Advanced Computing in the Age of AI | Friday, April 19, 2024

Gartner Trims Forecasts, But IT Budget Growth Still Good 

The first thing anyone wants to know when the new year kicks off is will this one be better than the last one. You can't know this ahead of time, of course. The only way to be sure is to live through the year. But, prognosticators are paid to make their predictions and thereby give us some data with which to make our decisions.

The wizards at Gartner polished up their crystal ball and after gazing into it a bit, they reckon that IT spending will rise more in 2014 than it did in 2013. However, Gartner is revising its IT spending forecast downward, having thought previously that some parts of the IT business would do better this year than the company thought a few months ago when it did its initial projections. Back then, Gartner was expecting for 2014 IT spending, as counted in US dollars, would rise by 3.6 percent, but it has just pulled that back to a 3.1 percent bump.

Gartner calculates that last year global IT spending rose by a mere four-tenths of a percent to $3.66 trillion. This 2013 estimate will very likely be tweaked a bit once the financial results of all of the major IT players come out in the next few months. Spending on various kinds of end user devices were off 1.2 percent last year as spending on PCs declined, and this drove down the overall IT spending number, as you can see in the chart below. The upsurge in spending on tablets and smartphones was not enough to offset the PC drop.

gartner-2014-it-spending-forecast

It is hard to tell the difference between a consumer and a corporate end user device anymore, so Gartner does not even try. Ditto for telecom services. Both of these segments aggregate consumer and corporate data together. And because EnterpriseTech is focused on the datacenter, we teased out the three key IT segments – datacenter systems, enterprise software, and IT services – and added these up.

As you can see, datacenter systems spending, which includes servers, storage, and switching gear, was a little soft last year, down three-tenths of a percent. Gartner is projecting a modest 2.6 percent increase in spending in this area for 2014, and that is down from a 2.9 percent growth projection a few months ago. Gartner now anticipates that sales of storage arrays with their own controllers will be lower, and said that various enterprise communications programs that are sold with hardware will also be cut back.

IT services spending is also expected to accelerate this year, rising by 4.5 percent. Gartner has just cut back its projections in this area, too, due to expected changes in IT outsourcing habits as companies shift from co-location in hosting providers to cloud computing. "We are seeing CIOs increasingly reconsidering datacenter build-out and instead planning faster-than-expected moves to cloud computing," explained Richard Gordon, managing vice president at Gartner, in a statement announcing the spending forecast. "Despite these small reductions, we continue to anticipate consistent four to five percent annual growth through 2017."
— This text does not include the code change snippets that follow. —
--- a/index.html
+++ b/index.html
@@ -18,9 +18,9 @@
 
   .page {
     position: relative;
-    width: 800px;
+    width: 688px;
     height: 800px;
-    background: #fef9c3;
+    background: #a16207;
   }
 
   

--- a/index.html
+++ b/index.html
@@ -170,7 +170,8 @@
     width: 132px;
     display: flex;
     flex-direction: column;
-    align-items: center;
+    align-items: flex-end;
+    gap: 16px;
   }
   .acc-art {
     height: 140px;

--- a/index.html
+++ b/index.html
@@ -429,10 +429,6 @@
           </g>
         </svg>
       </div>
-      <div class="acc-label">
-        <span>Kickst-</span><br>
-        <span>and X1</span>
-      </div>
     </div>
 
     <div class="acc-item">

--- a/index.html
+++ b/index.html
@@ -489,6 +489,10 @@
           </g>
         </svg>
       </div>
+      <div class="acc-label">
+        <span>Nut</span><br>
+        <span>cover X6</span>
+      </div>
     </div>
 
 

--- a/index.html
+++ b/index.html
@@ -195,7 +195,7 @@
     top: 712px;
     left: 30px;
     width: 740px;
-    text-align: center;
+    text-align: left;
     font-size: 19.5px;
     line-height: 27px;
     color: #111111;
For the past several years, enterprise software spending has been the bright spot when it comes to growth, and in 2014 this category will grow more than twice as fast as datacenter hardware spending and will end up being a market that is twice as large as 2014 comes to a close. Gartner says that customer relationship management and supply chain management were the fastest-growing parts of the enterprise software market.
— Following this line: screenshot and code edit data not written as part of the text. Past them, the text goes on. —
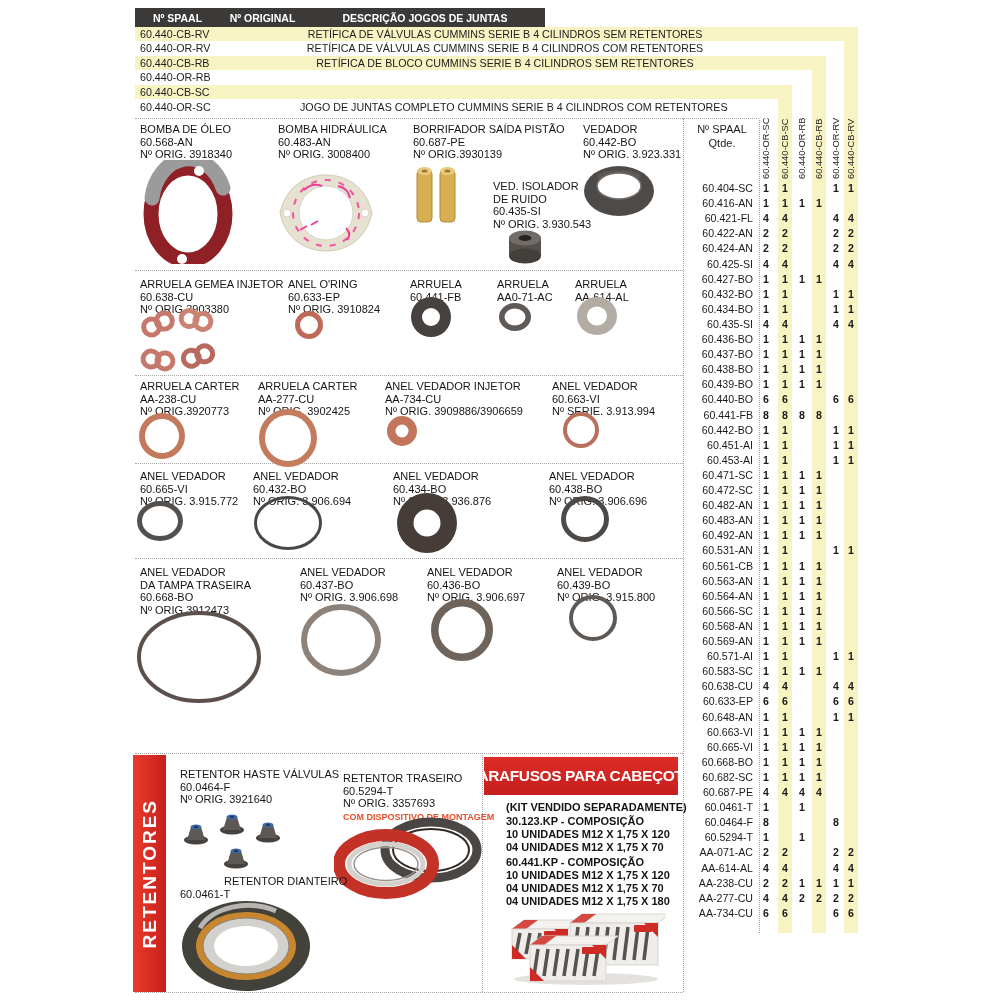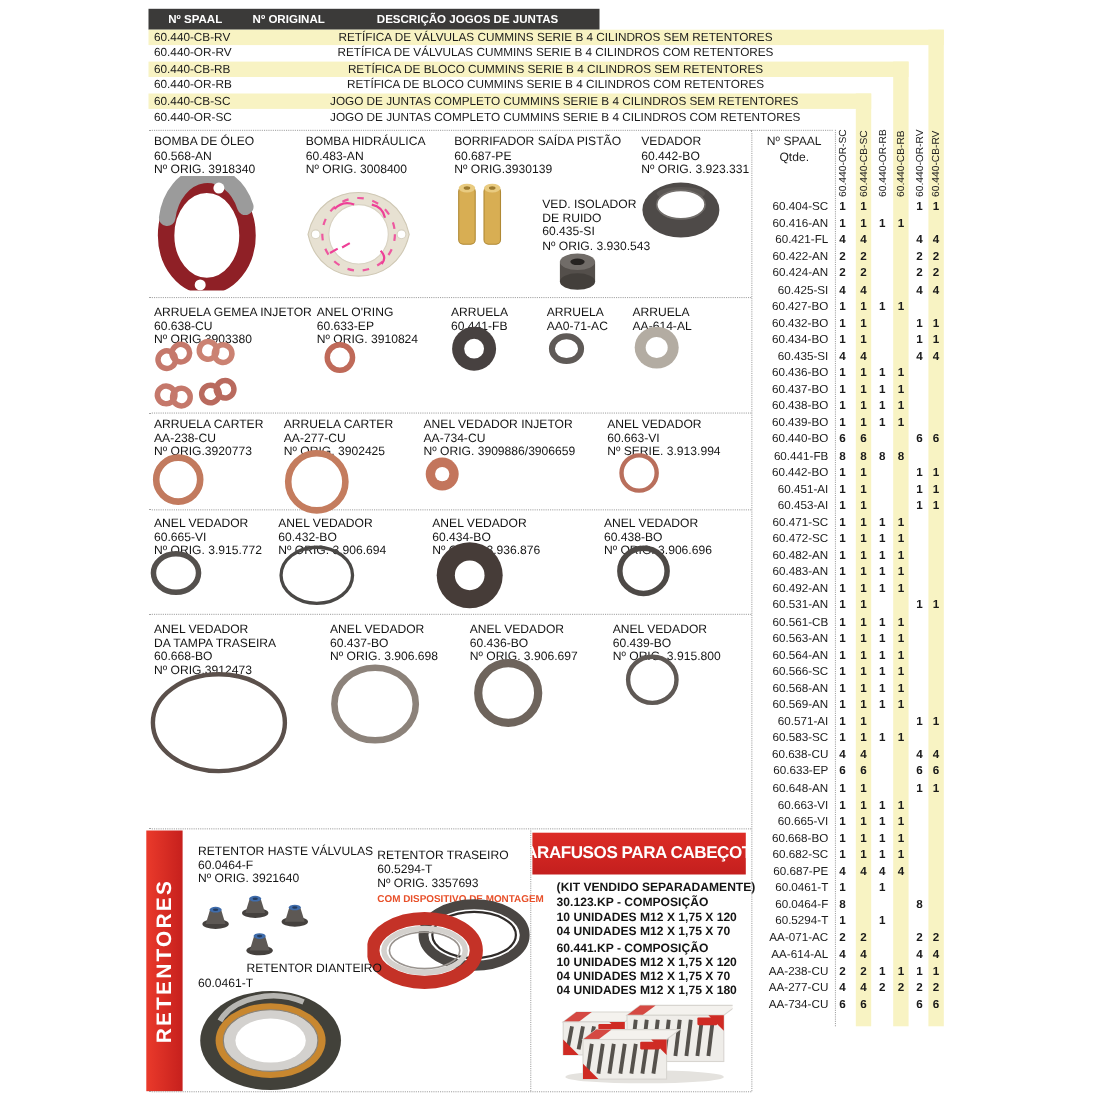--- a/index.html
+++ b/index.html
@@ -82,7 +82,6 @@
     </div>
     <div class="abs tt-row" style="top: 70.3px; width: 730px;">
       <span class="tt-code">60.440-OR-RB</span>
-      <span class="tt-desc">RETÍFICA DE BLOCO CUMMINS SERIE B 4 CILINDROS COM RETENTORES</span>
     </div>
     <div class="abs tt-row" style="top: 84.9px; width: 730px;">
       <span class="tt-code">60.440-CB-SC</span>

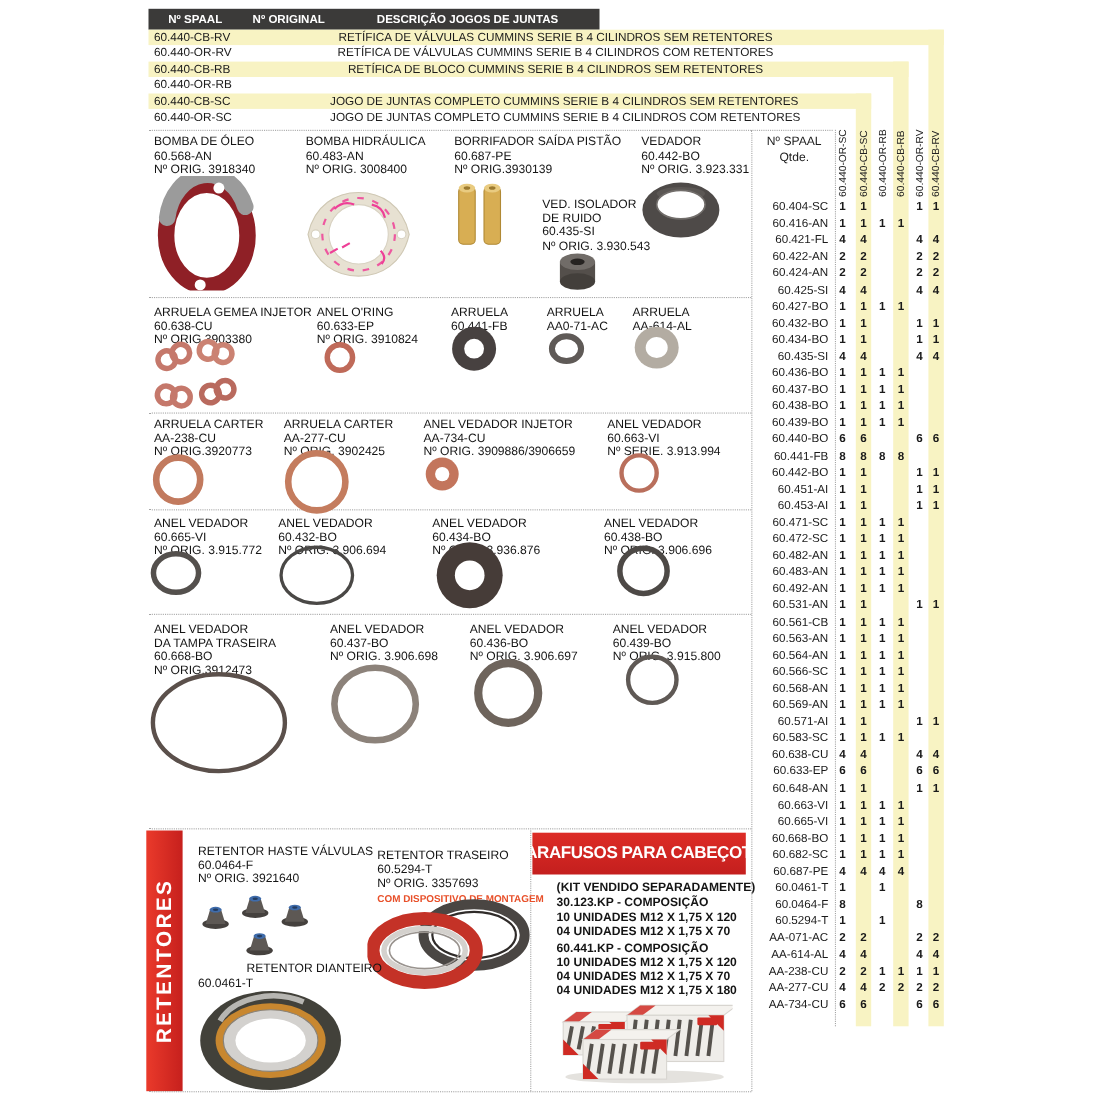--- a/index.html
+++ b/index.html
@@ -85,7 +85,6 @@
     </div>
     <div class="abs tt-row" style="top: 84.9px; width: 730px;">
       <span class="tt-code">60.440-CB-SC</span>
-      <span class="tt-desc">JOGO DE JUNTAS COMPLETO CUMMINS SERIE B 4 CILINDROS SEM RETENTORES</span>
     </div>
     <div class="abs tt-row" style="top: 99.5px; width: 730px;">
       <span class="tt-code">60.440-OR-SC</span>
"Investment is coming from exploiting analytics to make B2C processes more efficient and improve customer marketing efforts. Investment will also be aligned to B2B analytics, particularly in the SCM space, where annual spending is expected to grow 10.6 percent in 2014," said explained Richard Gordon, managing vice president at Gartner, in a statement announcing the spending forecast. "The focus is on enhancing the customer experience throughout the presales, sales and post sales processes."
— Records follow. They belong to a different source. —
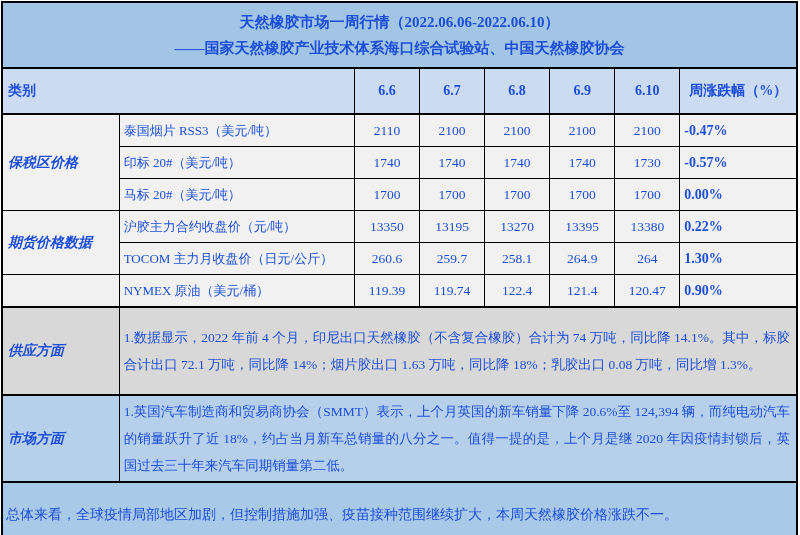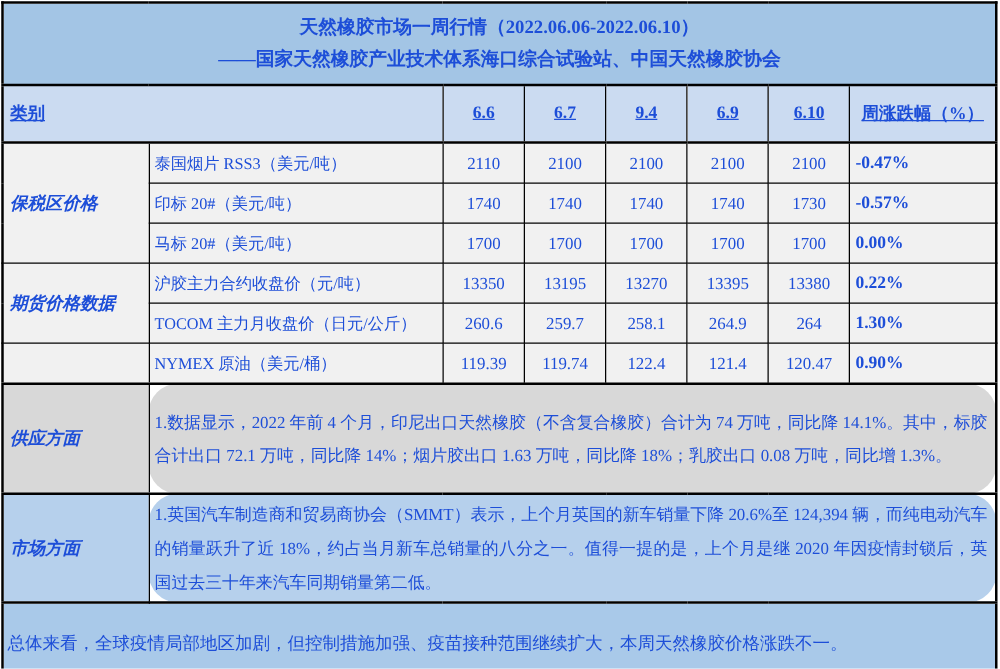--- a/index.html
+++ b/index.html
@@ -43,7 +43,7 @@
   
   tr.head-row td{
     background:var(--header-bg);
-    height:44px;font-weight:bold;text-decoration:underline;
+    height:44px;font-weight:bold;
   }
   td.cat-head{text-align:left;padding-left:5px;}
   td.date-head,td.chg-head{text-align:center;}

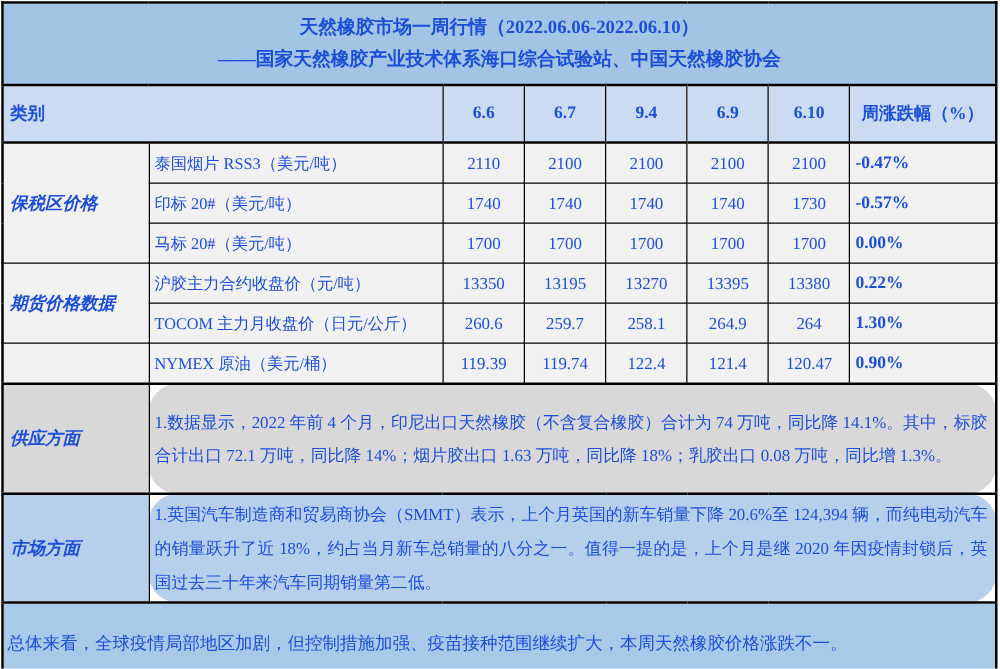--- a/index.html
+++ b/index.html
@@ -94,7 +94,7 @@
       <td colspan="2" class="cat-head">类别</td>
       <td class="date-head">6.6</td>
       <td class="date-head">6.7</td>
-      <td class="date-head">9.4</td>
+      <td class="date-head">6.8</td>
       <td class="date-head">6.9</td>
       <td class="date-head">6.10</td>
       <td class="chg-head">周涨跌幅（%）</td>

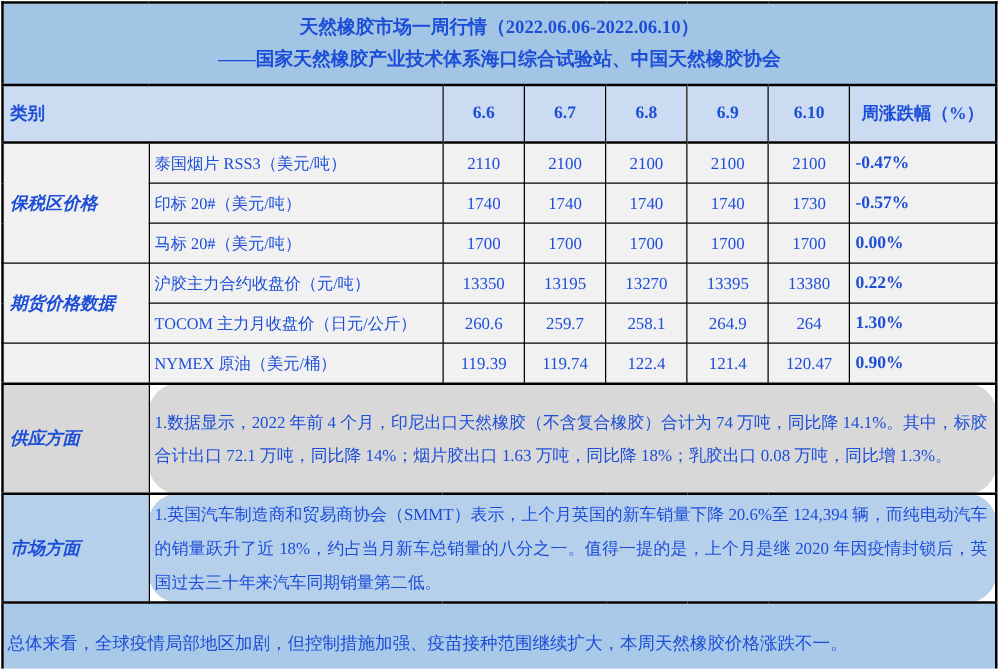--- a/index.html
+++ b/index.html
@@ -58,7 +58,7 @@
   tr.market-row td{background:var(--market-bg);height:81px;margin-top:11px;}
   td.para{
     text-align:justify;line-height:27px;font-size:13.5px;
-    padding:2px 6px 2px 4px;vertical-align:middle;font-weight:normal;border-radius:23px;
+    padding:2px 6px 2px 4px;vertical-align:middle;font-weight:normal;
   }
   
   tr.summary-row td{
Telecom services, which accounts for around 40 percent of total worldwide IT spending as Gartner counts it, will not grow as much as Gartner originally expected in 2014 for a number of reasons. First, more people are cutting the cord and getting rid of wired telephones. Customers are getting more savvy about their phone plans, too, and price competition to keep customers and find new ones is also putting pressures on revenues.